‘Fed Up’ Asks, Are All Calories Equal? (2014) - miles
http://well.blogs.nytimes.com/2014/05/09/fed-up-asks-are-all-calories-equal/
======
miles
In an HN discussion thread yesterday[1], there were some who argued that all
calories are equal insofar as obesity, diabetes, etc is concerned.

That idea has been largely discredited, as the NYT article on "Fed Up"
explains. Here's a snippet:

 _At Harvard Medical School, Dr.
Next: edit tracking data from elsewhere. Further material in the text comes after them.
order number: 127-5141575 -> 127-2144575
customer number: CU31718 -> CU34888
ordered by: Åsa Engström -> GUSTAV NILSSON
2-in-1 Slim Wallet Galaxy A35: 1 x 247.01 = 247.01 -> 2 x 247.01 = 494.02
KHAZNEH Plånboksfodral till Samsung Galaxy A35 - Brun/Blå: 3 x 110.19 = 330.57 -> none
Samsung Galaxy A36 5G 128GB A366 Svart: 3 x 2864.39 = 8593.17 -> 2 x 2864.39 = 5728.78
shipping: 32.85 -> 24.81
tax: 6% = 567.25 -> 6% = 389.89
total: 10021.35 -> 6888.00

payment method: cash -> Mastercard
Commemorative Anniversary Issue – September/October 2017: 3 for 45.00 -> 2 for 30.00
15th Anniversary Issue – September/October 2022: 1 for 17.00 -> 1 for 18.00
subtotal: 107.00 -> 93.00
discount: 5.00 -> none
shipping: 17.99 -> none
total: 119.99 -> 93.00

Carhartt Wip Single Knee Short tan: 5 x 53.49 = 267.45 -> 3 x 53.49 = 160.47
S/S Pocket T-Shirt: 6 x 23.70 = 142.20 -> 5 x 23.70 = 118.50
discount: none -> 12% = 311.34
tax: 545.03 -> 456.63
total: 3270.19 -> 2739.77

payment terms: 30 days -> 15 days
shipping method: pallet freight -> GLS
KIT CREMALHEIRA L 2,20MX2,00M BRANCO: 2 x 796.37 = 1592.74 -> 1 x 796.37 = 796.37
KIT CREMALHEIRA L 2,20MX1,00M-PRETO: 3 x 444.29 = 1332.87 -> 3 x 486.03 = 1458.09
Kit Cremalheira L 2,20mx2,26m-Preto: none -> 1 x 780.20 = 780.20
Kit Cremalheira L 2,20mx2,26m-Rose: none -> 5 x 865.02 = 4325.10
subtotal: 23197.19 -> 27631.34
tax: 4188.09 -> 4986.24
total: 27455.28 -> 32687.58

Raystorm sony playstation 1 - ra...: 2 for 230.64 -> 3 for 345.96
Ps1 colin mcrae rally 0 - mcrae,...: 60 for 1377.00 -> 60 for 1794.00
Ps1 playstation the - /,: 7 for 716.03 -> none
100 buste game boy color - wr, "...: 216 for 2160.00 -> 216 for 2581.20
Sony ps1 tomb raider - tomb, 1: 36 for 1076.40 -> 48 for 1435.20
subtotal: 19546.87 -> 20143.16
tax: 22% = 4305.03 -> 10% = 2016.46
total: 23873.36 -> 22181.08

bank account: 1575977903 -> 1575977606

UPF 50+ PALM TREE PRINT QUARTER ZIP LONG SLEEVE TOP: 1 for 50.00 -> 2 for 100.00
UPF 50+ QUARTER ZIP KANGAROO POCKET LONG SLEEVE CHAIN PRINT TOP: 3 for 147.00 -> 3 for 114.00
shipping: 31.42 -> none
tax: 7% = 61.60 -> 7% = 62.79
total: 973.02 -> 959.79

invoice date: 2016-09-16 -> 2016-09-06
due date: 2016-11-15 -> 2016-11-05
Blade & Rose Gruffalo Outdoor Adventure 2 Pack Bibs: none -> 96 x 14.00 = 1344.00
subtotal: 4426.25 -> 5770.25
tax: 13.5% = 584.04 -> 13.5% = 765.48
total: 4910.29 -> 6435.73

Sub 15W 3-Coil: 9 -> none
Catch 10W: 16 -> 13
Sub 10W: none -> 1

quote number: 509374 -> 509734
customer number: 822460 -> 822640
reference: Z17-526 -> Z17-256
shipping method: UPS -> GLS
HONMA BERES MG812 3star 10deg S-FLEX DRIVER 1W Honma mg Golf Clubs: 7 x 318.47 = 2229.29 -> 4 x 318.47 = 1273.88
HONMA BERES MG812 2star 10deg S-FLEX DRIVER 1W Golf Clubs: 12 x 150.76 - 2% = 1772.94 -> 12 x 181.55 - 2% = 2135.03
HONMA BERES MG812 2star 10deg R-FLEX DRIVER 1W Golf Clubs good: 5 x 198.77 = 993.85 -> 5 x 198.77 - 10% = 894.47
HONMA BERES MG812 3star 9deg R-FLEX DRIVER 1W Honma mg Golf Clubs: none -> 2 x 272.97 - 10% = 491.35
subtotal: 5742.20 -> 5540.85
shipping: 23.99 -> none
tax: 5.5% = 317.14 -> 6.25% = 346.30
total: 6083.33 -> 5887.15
Dariush Mozaffarian, an associate professor
of medicine and epidemiology whose research was cited by experts in the film,
said that the long-held idea that we get fat solely because we consume more
calories than we expend is based on outdated science._

 _He has studied the effects that different foods have on weight gain and said
that it is true that 100 calories of fat, protein and carbohydrates are the
same in a thermodynamic sense, in that they release the same amount of energy
when exposed to a Bunsen burner in a lab. But in a complex organism like a
human being, he said, these foods influence satiety, metabolic rate, brain
activity, blood sugar and the hormones that store fat in very different ways._

 _Studies also show that calories from different foods are not absorbed the
same. When people eat high-fiber foods like nuts and some vegetables, for
example, only about three-quarters of the calories they contain are absorbed.
The rest are excreted from the body unused. So the calories listed on their
labels are not what the body is actually getting._

 _“The implicit suggestion is that there are no bad calories, just bad people
eating too much,” Dr. Mozaffarian said. “But the evidence is very clear that
not all calories are created equal as far as weight gain and obesity. If
you’re focusing on calories, you can easily be misguided.”_

[1] Nestlé Wants to Sell You Both Sugary Snacks and Diabetes Pills
[https://news.ycombinator.com/item?id=11658835](https://news.ycombinator.com/item?id=11658835)

------
teslabox
Wall Street's inconvenient problem is that refined/deodorized/rancid vegetable
oils commonly used in manufactured foods are not appropriate for human
consumption. Before deodorization was figured out, these oils (soybean,
linseed, etc) were used to make paint for the preservation of wood.